Fiddler on the Roof (1971)
Directed by Norman Jewison
“Every one of us is a fiddler on the roof” in the 1971 musical-dramedy (or something like that) Fiddler on the Roof. Starring Topol and directed by Norman Jewison (Moonstruck), Fiddler is a fantastic story of a Jewish village in czarist Russia. Adapted from the stage play of the same name, the film version was nominated for 8 Academy Awards, including Best Director, Best Actor, and Best Picture.
Tevye (Topol, the one-named Jewish Oscar and Tony nominee), a poor Russian milkman, is one very “unorthodox” Orthodox Jew. He wears his prayer shawl and his head covering, leaves his beard untamed, and observes the Sabbath. His wife and five daughters (three in their mid- to late-teens, two younger) are the same, and they are a pleasant family. Under the tyranny of czarist Russia, the close-knit village has to struggle through hard times. A Tevye says about his daughter and her husband, “They’re so happy they don’t know how miserable they are.” It’s a great line that sums up the whole village, as the residents are more of a “non-kosher,” extended family than a municipality.
From “If I Were a Rich Man” to “Tradition” to “Matchmaker,” the songs in the film are timeless, and also stuck in my head. While most are not traditional musical numbers (especially “Tradition,” ironically—at first it’s almost frightening to hear but you get attached to it), they will make you want to sing along. And if you’re alone, you just might. Topol and the rest of the cast don’t knock you out with amazing vocal range, but the realism the songs present is actually helped by the fact this man could be any middle-aged Jewish Russian man deciding to sing a tune.
The fiddler, played by Tutte Lemkow (who had been in the original “Doctor Who” series and also Raiders of the Lost Arc), in and of itself is a bit creepy, but the sounds his violin presents are lovely, and relaxing. I do wish he was featured more prominently than he is, however.
Topol is relatable, hilarious, yet also touching. His singing and dancing are just bad enough to be funny, but not awful (like Pierce Brosnan in 2008’s awesome Mamma Mia!). His family is cast well, and he and his wife have great chemistry, though their fictional marriage was forced, like most czarist Russian Jewish marriages.

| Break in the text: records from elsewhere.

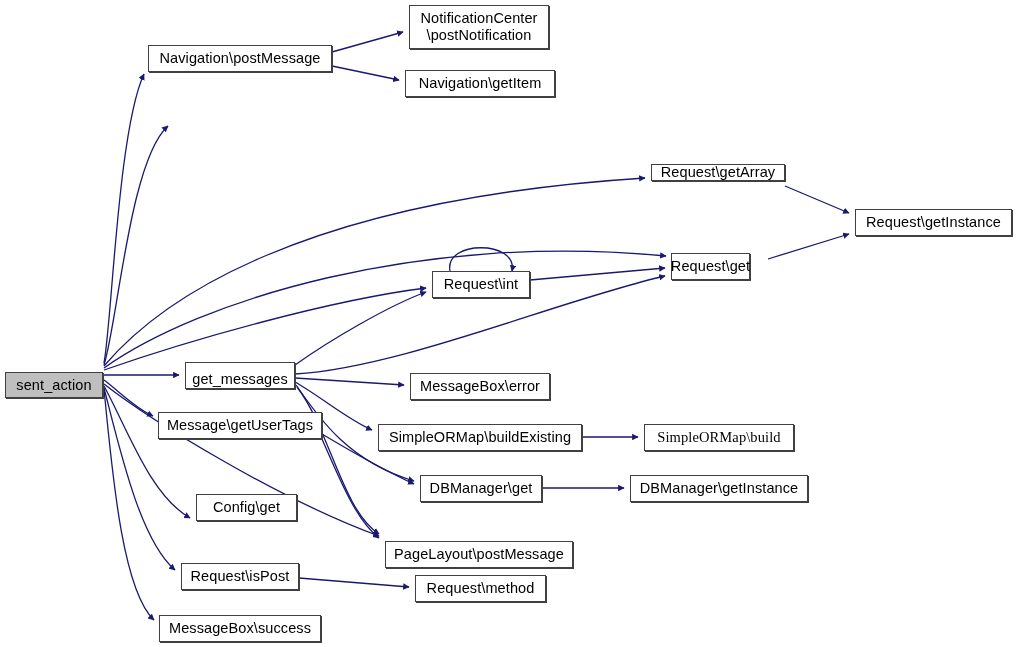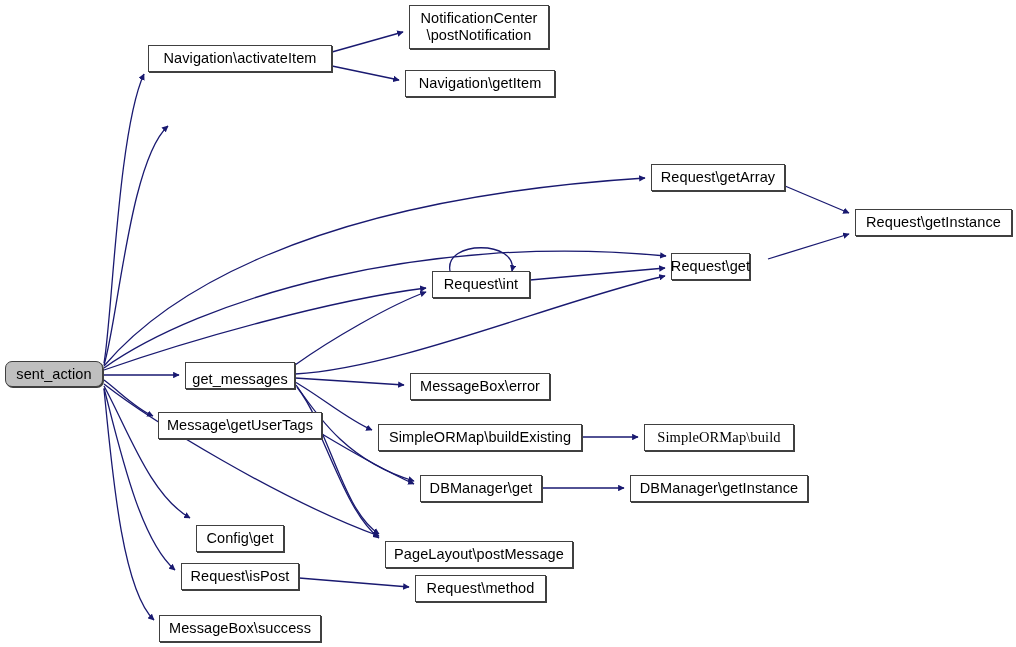"Navigation\activateItem" span.node-label { text: activateItem -> postMessage }
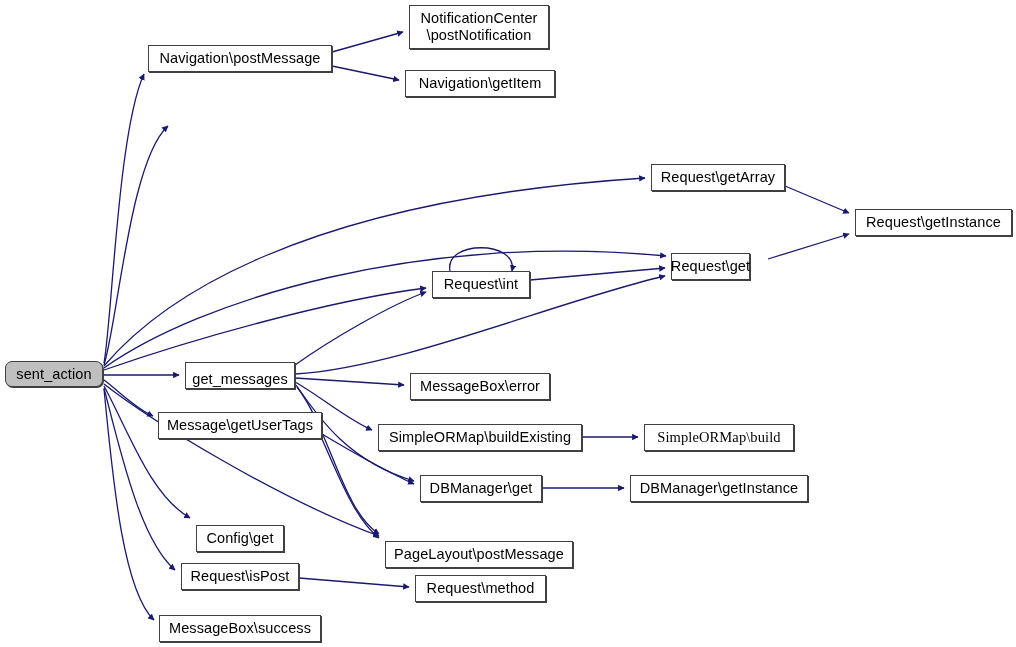"Request\getArray" div.node { height: 27px -> 17px }
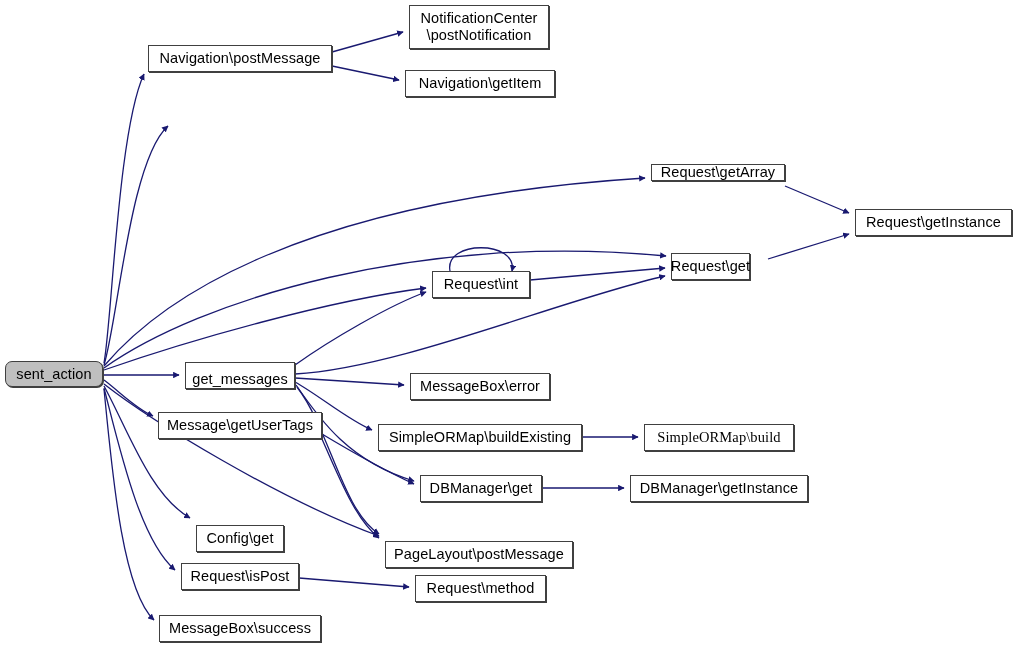"sent_action" div.node { border-radius: 7px -> none; top: 361px -> 372px }
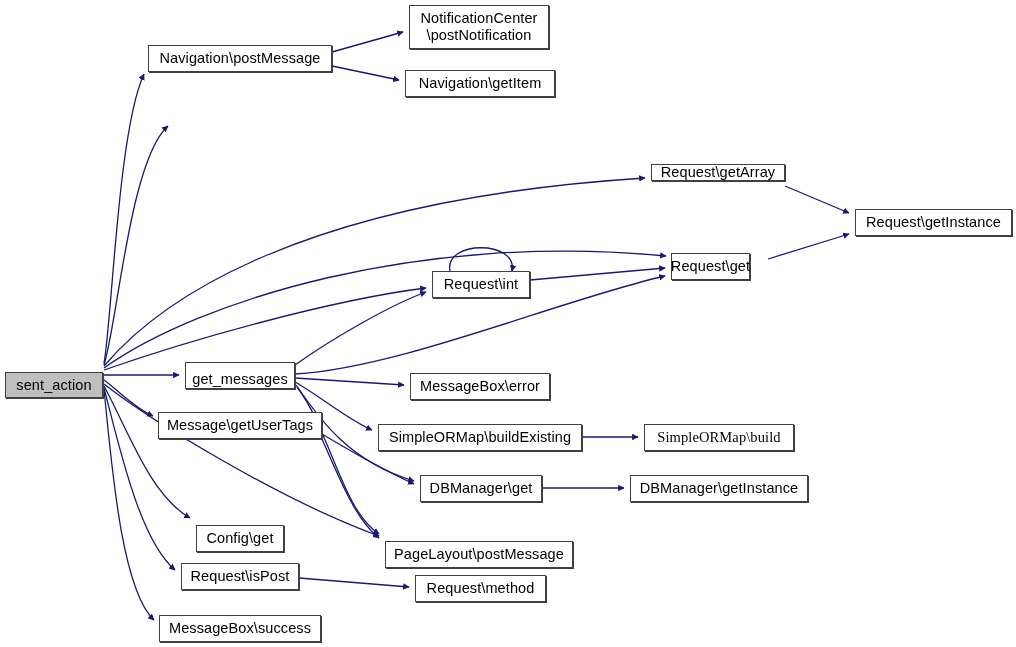"Config\get" div.node { top: 525px -> 494px; width: 88px -> 101px }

Yes, there is an intermission, which is a bit comical but I let it go because it meant I got to hear the fiddler play more. Watch also for the scene in the pub, with the song “To Life!” Or you can watch “If I Were a Rich Man” and then try to search for the reason it sounded so familiar, and eventually end up with Gwen Stefani’s 2004 hit “Rich Girl” (the male version is better, in my opinion).
Either way, the classic tale Fiddler on the Roof is an undying tale that will forever be remembered for both its great music and lovable portrayals of Jewish people, and it’s worth the three hours it takes to complete (but don’t forget about the convenient intermission!).